→ **Assigned task**
Below are entries with pictures among them; reproduce exactly, and only, the lines from the one containing "[184,424,249,435] Avnet/Xilinx ->" down to the one containing "[143,304,321,318] https://tabsoft.co/3yQGNGT ->", without the pictures.

→ **Dataset extract**
- Opening Delimiter -

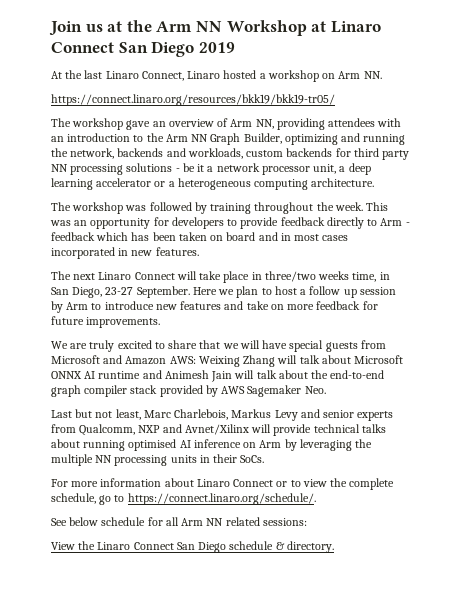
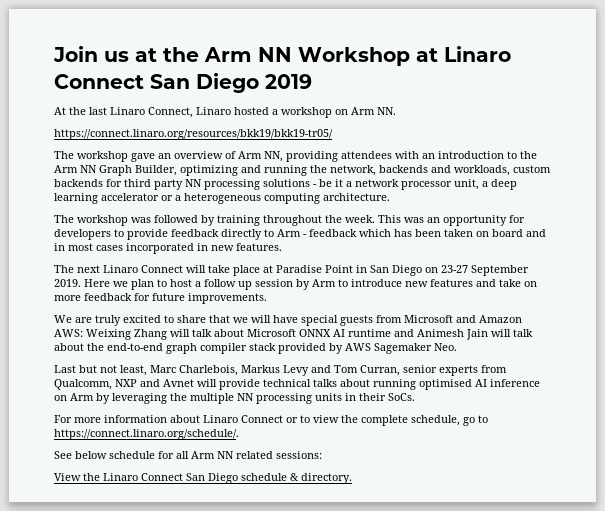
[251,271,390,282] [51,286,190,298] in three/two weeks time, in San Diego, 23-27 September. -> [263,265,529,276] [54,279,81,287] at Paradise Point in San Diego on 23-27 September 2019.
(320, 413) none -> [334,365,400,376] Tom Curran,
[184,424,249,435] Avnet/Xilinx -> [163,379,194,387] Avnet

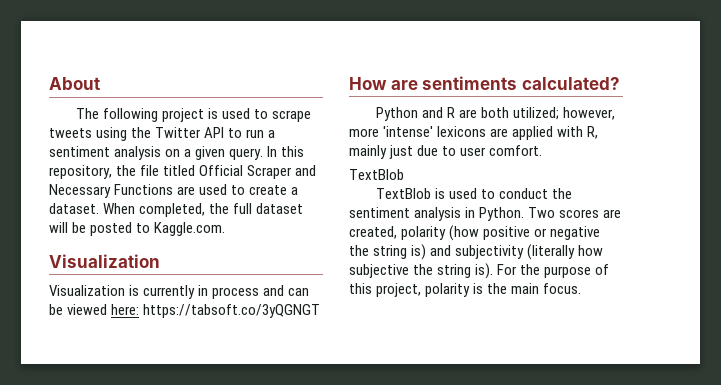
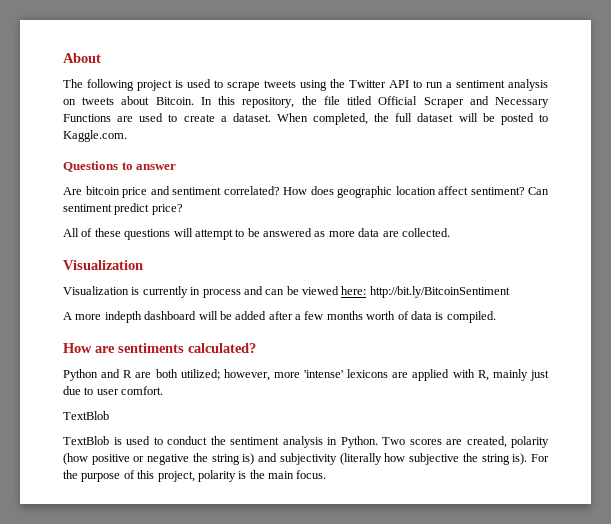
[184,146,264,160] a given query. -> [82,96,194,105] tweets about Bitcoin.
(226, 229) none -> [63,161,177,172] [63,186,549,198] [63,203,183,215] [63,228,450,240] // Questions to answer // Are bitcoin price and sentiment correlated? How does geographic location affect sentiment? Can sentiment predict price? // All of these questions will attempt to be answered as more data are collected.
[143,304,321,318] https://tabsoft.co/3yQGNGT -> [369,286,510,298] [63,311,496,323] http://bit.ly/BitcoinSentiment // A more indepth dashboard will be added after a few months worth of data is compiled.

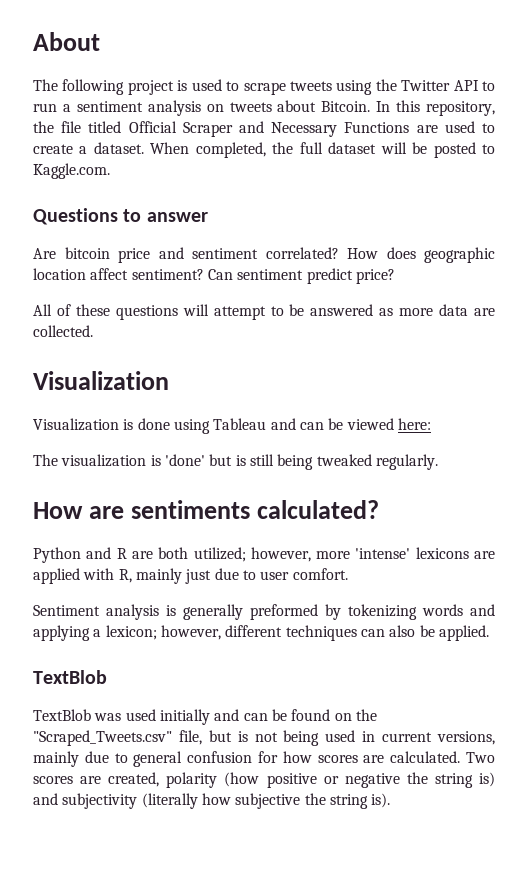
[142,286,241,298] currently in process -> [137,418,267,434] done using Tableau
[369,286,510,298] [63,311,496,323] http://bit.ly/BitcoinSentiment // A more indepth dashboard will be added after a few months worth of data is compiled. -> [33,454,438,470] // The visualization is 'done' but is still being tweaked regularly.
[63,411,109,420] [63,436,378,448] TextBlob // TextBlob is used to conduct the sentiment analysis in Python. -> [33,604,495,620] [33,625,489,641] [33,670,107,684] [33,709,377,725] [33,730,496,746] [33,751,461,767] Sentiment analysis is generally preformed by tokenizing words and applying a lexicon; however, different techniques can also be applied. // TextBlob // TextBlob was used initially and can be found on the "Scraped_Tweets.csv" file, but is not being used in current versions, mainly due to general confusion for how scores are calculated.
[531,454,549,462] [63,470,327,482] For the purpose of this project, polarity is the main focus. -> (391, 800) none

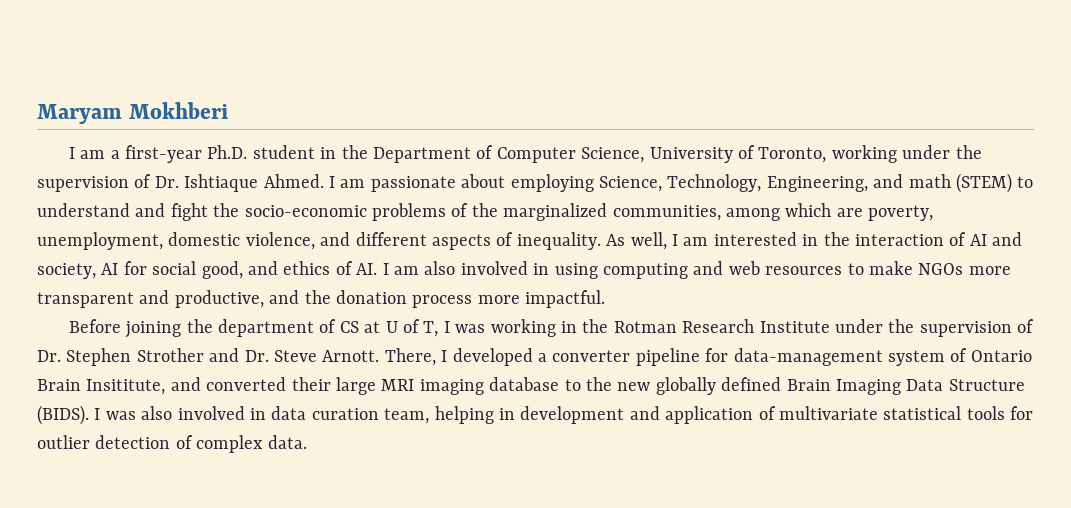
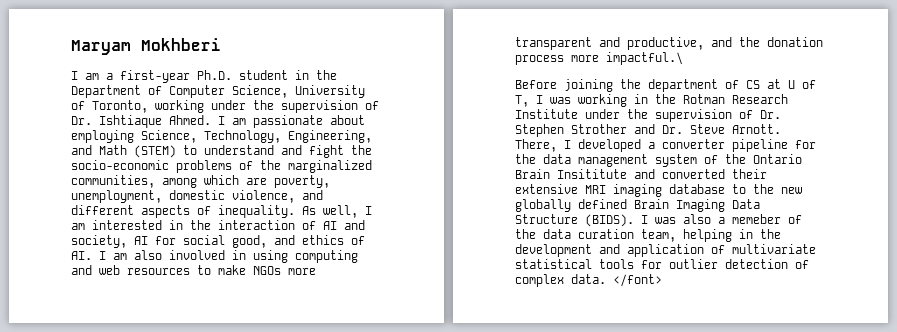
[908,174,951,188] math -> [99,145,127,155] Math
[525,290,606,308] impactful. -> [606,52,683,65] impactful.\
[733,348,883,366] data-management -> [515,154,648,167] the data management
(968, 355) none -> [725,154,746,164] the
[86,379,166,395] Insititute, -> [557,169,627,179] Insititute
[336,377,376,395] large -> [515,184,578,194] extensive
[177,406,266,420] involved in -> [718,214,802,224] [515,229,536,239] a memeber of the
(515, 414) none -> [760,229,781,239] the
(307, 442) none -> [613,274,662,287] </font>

- Closing Delimiter -
- Opening Delimiter -

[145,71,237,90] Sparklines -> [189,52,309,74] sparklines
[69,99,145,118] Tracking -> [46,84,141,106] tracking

- Closing Delimiter -
- Opening Delimiter -

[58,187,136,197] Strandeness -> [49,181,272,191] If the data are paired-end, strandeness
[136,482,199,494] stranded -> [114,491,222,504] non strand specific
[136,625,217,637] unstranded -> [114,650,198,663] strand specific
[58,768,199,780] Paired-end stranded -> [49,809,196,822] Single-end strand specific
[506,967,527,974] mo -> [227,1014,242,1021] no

- Closing Delimiter -

→ **Expected answer**
[184,424,249,435] Avnet/Xilinx -> [163,379,194,387] Avnet

[184,146,264,160] a given query. -> [82,96,194,105] tweets about Bitcoin.
(226, 229) none -> [63,161,177,172] [63,186,549,198] [63,203,183,215] [63,228,450,240] // Questions to answer // Are bitcoin price and sentiment correlated? How does geographic location affect sentiment? Can sentiment predict price? // All of these questions will attempt to be answered as more data are collected.
[143,304,321,318] https://tabsoft.co/3yQGNGT -> [369,286,510,298] [63,311,496,323] http://bit.ly/BitcoinSentiment // A more indepth dashboard will be added after a few months worth of data is compiled.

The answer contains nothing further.